Bureau des Longitudes

The Bureau des Longitudes (French pronunciation: [byʁo de lɔ̃ʒityd]) is a French scientific institution, founded by decree of 25 June 1795 and charged with the improvement of nautical navigation, standardisation of time-keeping, geodesy and astronomical observation. During the 19th century, it was responsible for synchronizing clocks across the world. It was headed during this time by François Arago and Henri Poincaré. The Bureau now functions as an academy and still meets monthly to discuss topics related to astronomy.

ABBE GREGOIRE (1750-1831).

The Bureau was founded by the National Convention after it heard a report drawn up jointly by the Committee of Navy, the Committee of Finances and the Committee of State education. Henri Grégoire had brought to the attention of the National Convention France's failing maritime power and the naval mastery of England, proposing that improvements in navigation would lay the foundations for a renaissance in naval strength. As a result, the Bureau was established with authority over the Paris Observatory and all other astronomical establishments throughout France. The Bureau was charged with taking control of the seas away from the English and improving accuracy when tracking the longitudes of ships through astronomical observations and reliable clocks.

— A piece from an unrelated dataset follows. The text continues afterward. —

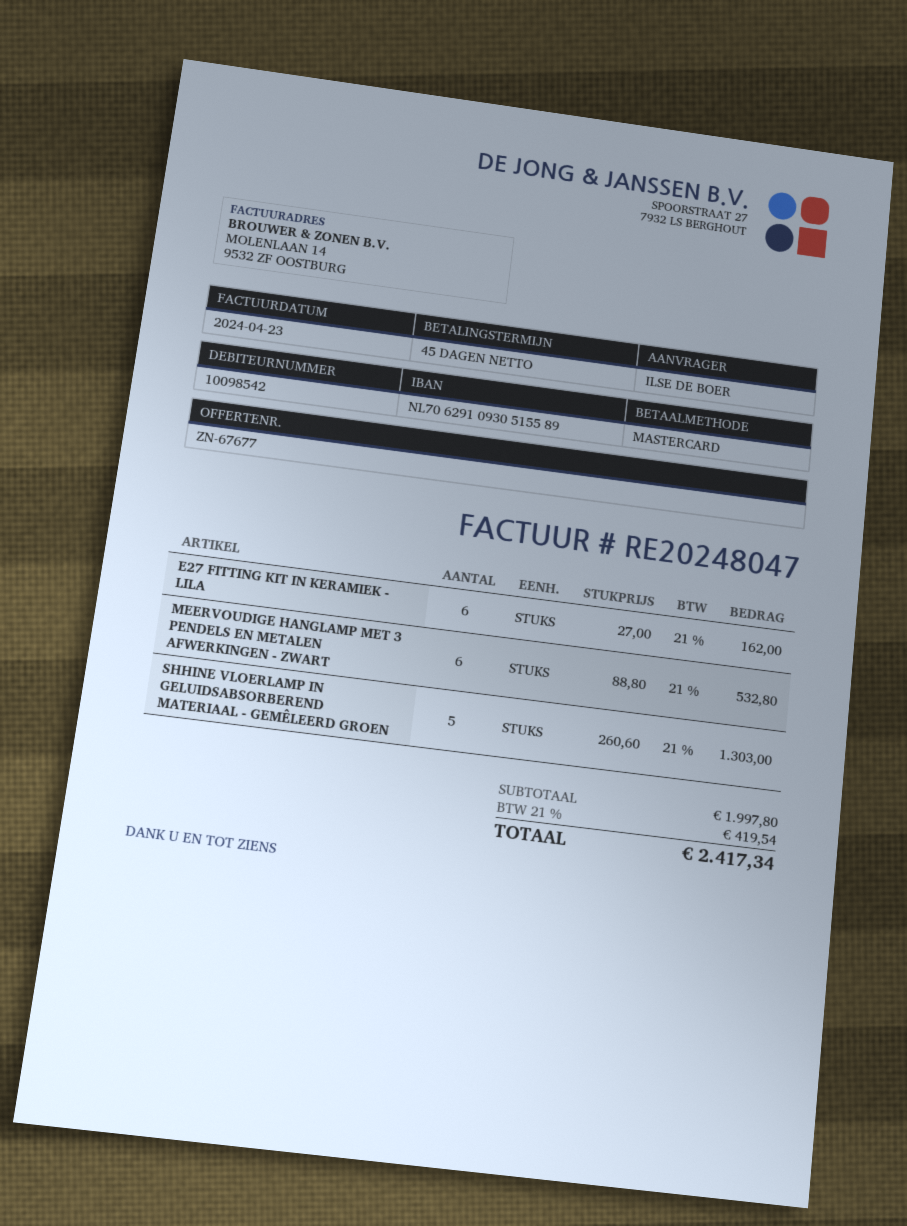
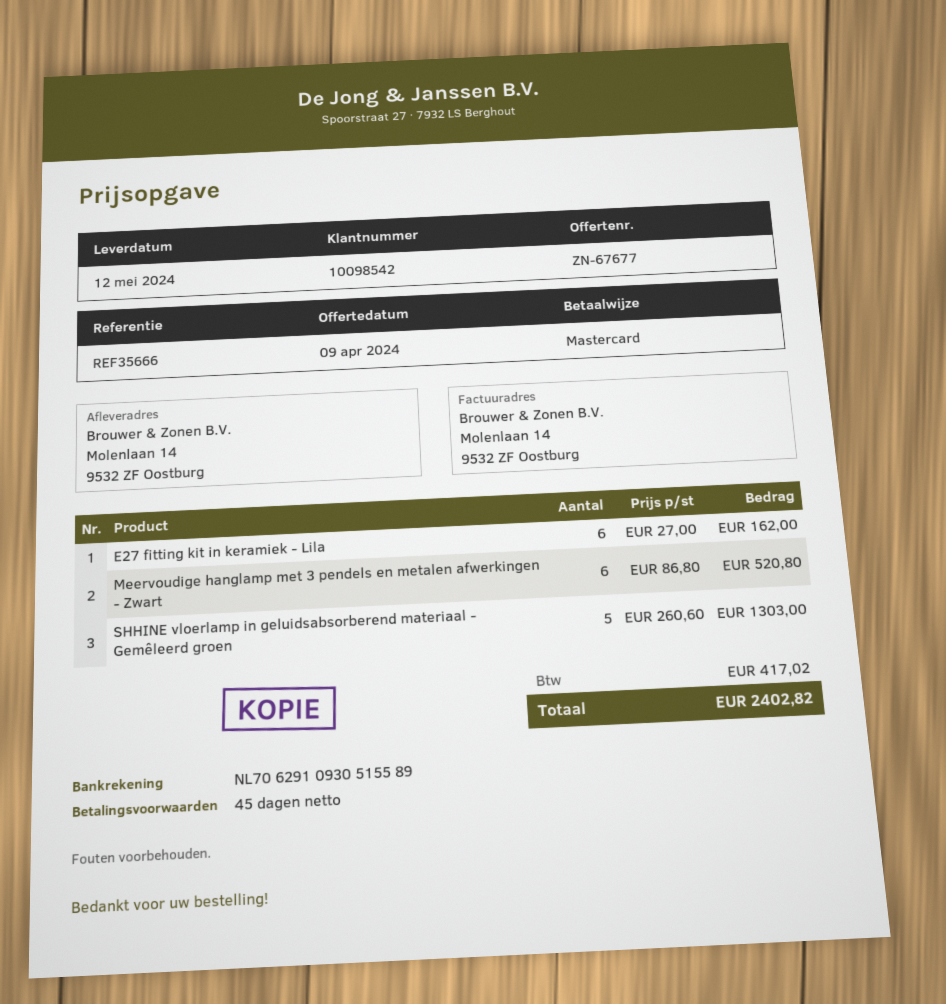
MEERVOUDIGE HANGLAMP MET 3 PENDELS EN METALEN AFWERKINGEN - ZWART: 6 x 88.80 = 532.80 -> 6 x 86.80 = 520.80
tax: 419.54 -> 417.02
total: 2417.34 -> 2402.82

The ten original members of its founding board were:

By a decree of 30 January 1854, the Bureau's mission was extended to embrace geodesy, time standardisation and astronomical measurements. This decree granted independence to the Paris Observatory, separating it from the Bureau, and focused the efforts of the Bureau on time and astronomy. The Bureau was successful at setting a universal time in Paris via air pulses sent through pneumatic tubes. It later worked to synchronize time across the French colonial empire by determining the length of time for a signal to make a round trip to and from a French colony.

The French Bureau of Longitude established a commission in the year 1897 to extend the metric system to the measurement of time. They planned to abolish the antiquated division of the day into hours, minutes, and seconds, and replace it by a division into tenths, thousandths, and hundred thousandths of a day. This was a revival of a dream that was in the minds of the creators of the metric system at the time of the French Revolution a hundred years earlier. Some members of the Bureau of Longitude commission introduced a compromise proposal, retaining the old-fashioned hour as the basic unit of time and dividing it into hundredths and ten thousandths. Poincaré served as secretary of the commission and took its work very seriously, writing several of its reports. He was a fervent believer in a universal metric system. But he lost the battle. The rest of the world outside France gave no support to the commission's proposals, and the French government was not prepared to go it alone. After three years of hard work, the commission was dissolved in 1900.

Since 1970, the board has been constituted with 13 members, 3 nominated by the Académie des Sciences. Since 1998, practical work has been carried out by the Institut de mécanique céleste et de calcul des éphémérides.